De l’amour1
p. 675-682
Texte intégral
1Afin d’éviter toute déception, il me faut avant tout vous informer de ceci, que je ne fournirai aujourd’hui aucune contribution scientifique à l’étude de l’amour.
2A vrai dire, j’aimerais plutôt prendre part, tel « un hôte tardif », au « Banquet » (Symposion) de Platon et y poser la question suivante aux convives qui, tour à tour, font l’éloge d’Eros :
3Est-il possible que les différentes conceptions de l’amour qui ont été avancées soient encore valables aujourd’hui après plus de deux mille ans ?
4Certes, je dois convenir qu’avec cette question, j’arrive un peu trop tard à ce Symposion, qui s’est tenu au quatrième siècle avant le Christ pour fêter la victoire du poète Agathon. Mais il me presse de savoir si dans les différentes orientations de la psychologie des profondeurs contemporaine, on rencontre encore des traces des éloges à Eros datant de cette époque.
5Pour pouvoir répondre positivement ou négativement à cette question, il me faut tout d’abord vous rappeler brièvement ce qui s’est dit sur l’amour à ce banquet.
6Comme vous vous en souvenez, le poète Agathon remporta le prix avec sa première tragédie et ses amis Phèdre, Pausanias, Eryximaque, Aristophane et Socrate célèbrèrent alors les fêtes de sa victoire.
7Le premier jour de la fête, tous avaient déjà fait passablement honneur au vin, mais le jour suivant chacun devait boire avec mesure car ils voulaient — en procédant de la gauche vers la droite — magnifier l’amour, le dieu Eros.
8Phèdre, l’ami de Platon et l’amant de Socrate, commença.
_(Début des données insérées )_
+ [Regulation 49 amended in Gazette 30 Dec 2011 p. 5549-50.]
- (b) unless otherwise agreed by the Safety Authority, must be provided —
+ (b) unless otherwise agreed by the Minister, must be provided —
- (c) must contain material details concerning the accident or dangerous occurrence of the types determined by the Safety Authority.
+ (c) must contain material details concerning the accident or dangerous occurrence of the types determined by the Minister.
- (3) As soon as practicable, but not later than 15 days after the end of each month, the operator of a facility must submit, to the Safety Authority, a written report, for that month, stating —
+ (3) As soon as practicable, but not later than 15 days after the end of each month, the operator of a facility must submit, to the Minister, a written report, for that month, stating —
Il dit : « Eros est un grand dieu, digne de l’admiration des hommes, ne serait-ce que par sa naissance, car de parents, il n’en eut point. Il fait partie des dieux les plus anciens. Quand le Chaos disparut dans le Tout et que la Terre fut là, Eros aussi advint. Ainsi le raconta Hésiode. Eros et la terre ont donc la même ancienneté, tous deux sont intemporels et n’ont pas d’âge. Eros est aussi l’auteur des biens les plus élevés car, pour les humains, il n’y a pas de plus grand bien qu’un amant noble de cœur et son aimé ».
9A Phèdre succéda Pausanias.
10Il parla d’un double Eros, d’un amour sensuel, terrestre, et d’un amour élevé, céleste, qu’il glorifia. Tout Eros, en effet, n’est pas noble et digne de louange. Au contraire, ne l’est que celui qui nous pousse à aimer d’une belle façon. L’amant doit consacrer beaucoup de soin à sa vertu tout comme son aimé. Toutes les autres sortes d’amour proviennent de l’Eros terrestre et sont ignominieuses.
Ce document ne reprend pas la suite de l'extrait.